Summarize for each group by counting the number of events, the total percentage and the cumulative p-CodePudding

I have the following dataset with three variables. The first variable "Adversity.category" differentiates between 4 types of adversity. The second category "Adversity.subcategory" provides more fine-grained descriptions of the adversity whereas the "Adversity.event" refers to the specific event. I would like to the provide a summary table for each adversity category. Thus, I should have one summary table for "economic crisis", one for "natural disaster", one for "anthropogenic disaster", and one for "health" with two five columns in total: subcategory, specific event, n, total % and cumulative% starting with the highest count at the top.

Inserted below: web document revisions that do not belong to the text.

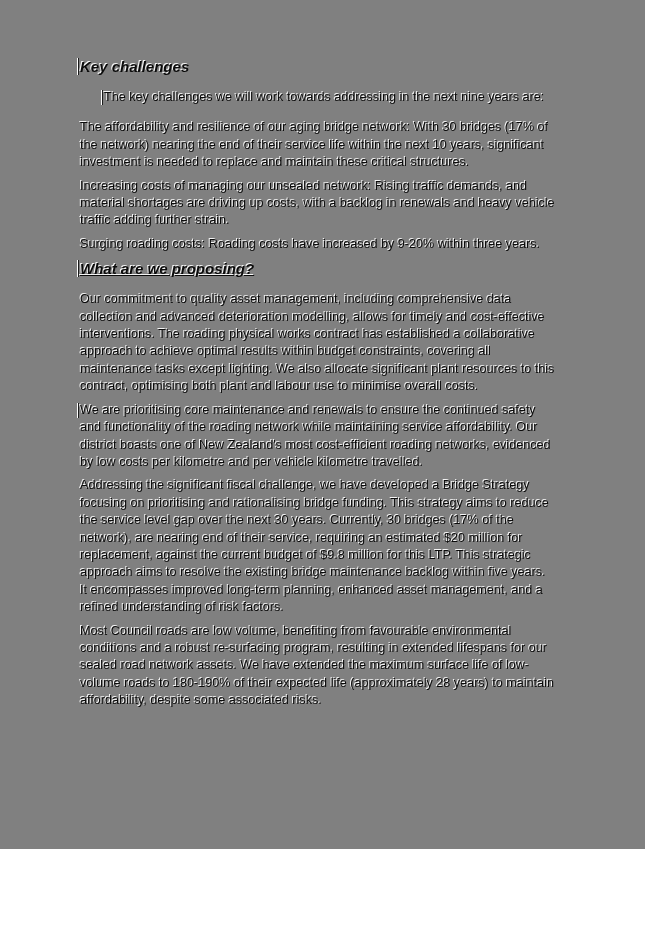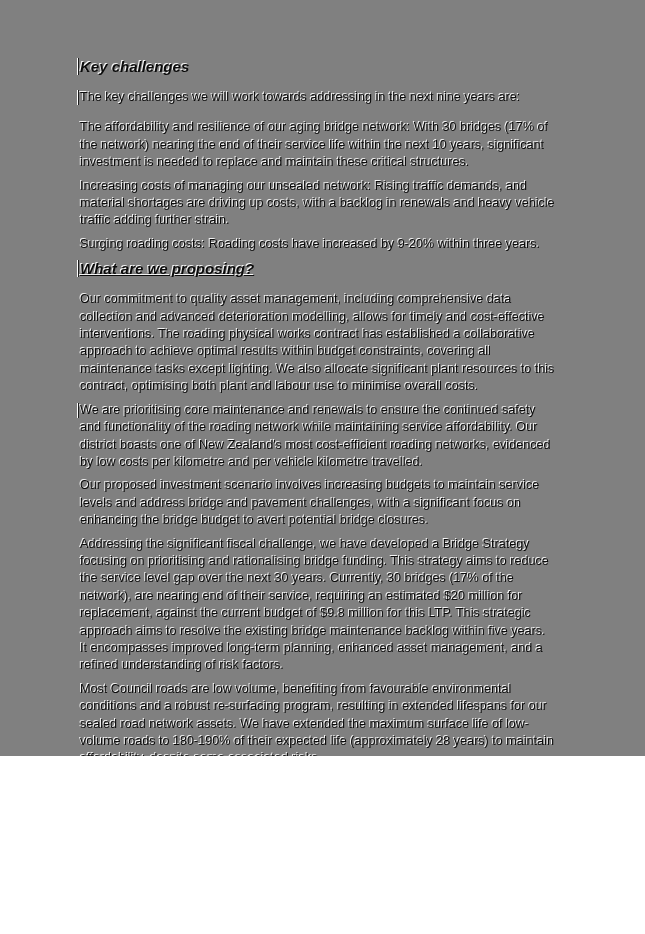--- a/index.html
+++ b/index.html
@@ -9,7 +9,7 @@
   .page {
     position: relative;
     width: 645px;
-    height: 756px;
+    height: 849px;
     background: #808080;
     color: #0b0b0b;
     overflow: hidden;

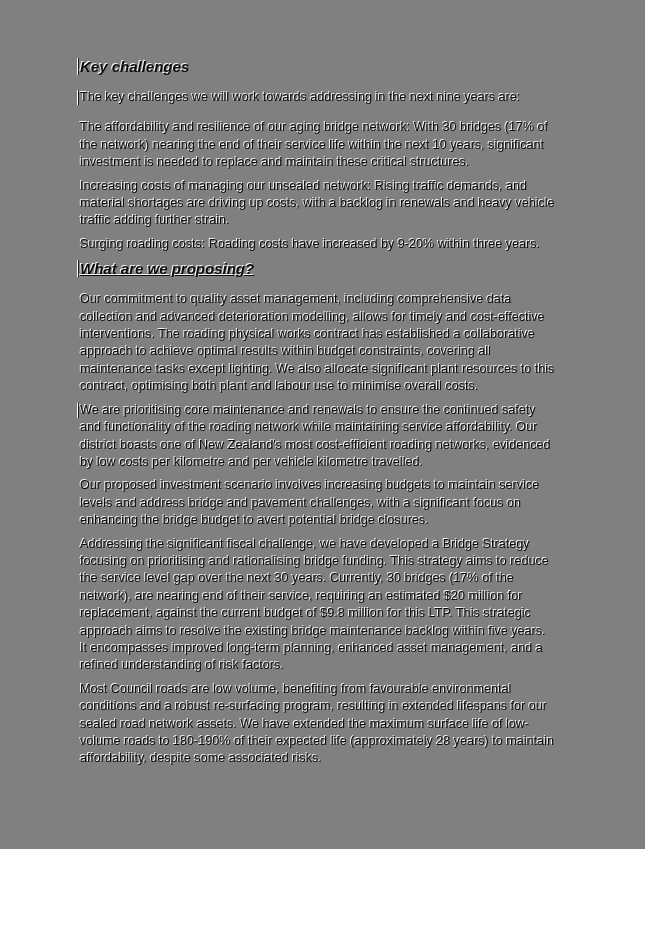--- a/index.html
+++ b/index.html
@@ -41,7 +41,7 @@
   .heading.underline { text-decoration: underline; }
 
   .para-block { margin: 0 0 6px 0; }
-  .para-block.intro { margin-bottom: 13px; }
+  .para-block.intro { margin-bottom: 13px; margin-left: 24px; }
 
   .para {
     font-size: 12.6px;

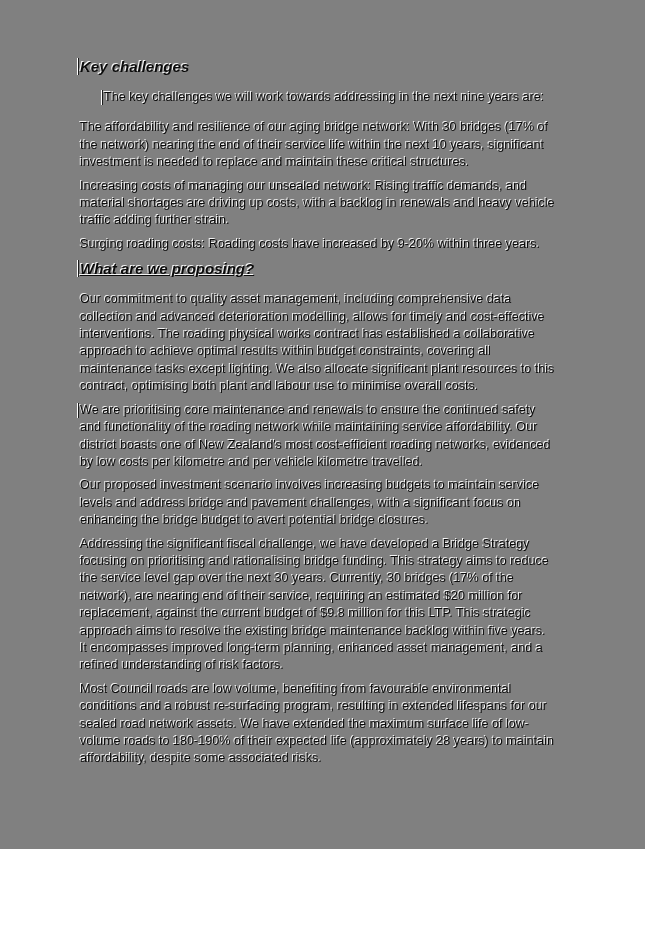--- a/index.html
+++ b/index.html
@@ -123,11 +123,6 @@
 by low costs per kilometre and per vehicle kilometre travelled.</p>
     </div>
 
-    <div class="block para-block">
-      <p class="para emboss">Our proposed investment scenario involves increasing budgets to maintain service
-levels and address bridge and pavement challenges, with a significant focus on
-enhancing the bridge budget to avert potential bridge closures.</p>
-    </div>
 
     <div class="block para-block">
       <p class="para emboss">Addressing the significant fiscal challenge, we have developed a Bridge Strategy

structure(list(Adversity.category = c("Economic crisis", "Economic crisis", 
"Natural disaster", "Anthropogenic disaster", "Economic crisis", 
"Economic crisis", "Economic crisis", "Health", "Natural disaster", 
"Economic crisis", "Natural disaster", "Economic crisis", "Economic crisis", 
"Economic crisis", "Economic crisis", "Anthropogenic disaster", 
"Anthropogenic disaster", "Natural disaster", "Economic crisis", 
"Economic crisis", "Economic crisis", "Economic crisis", "Economic crisis", 
"Persistent adversity", "Anthropogenic disaster", "Natural disaster", 
"Natural disaster", "Economic crisis", "Economic crisis", "Economic crisis"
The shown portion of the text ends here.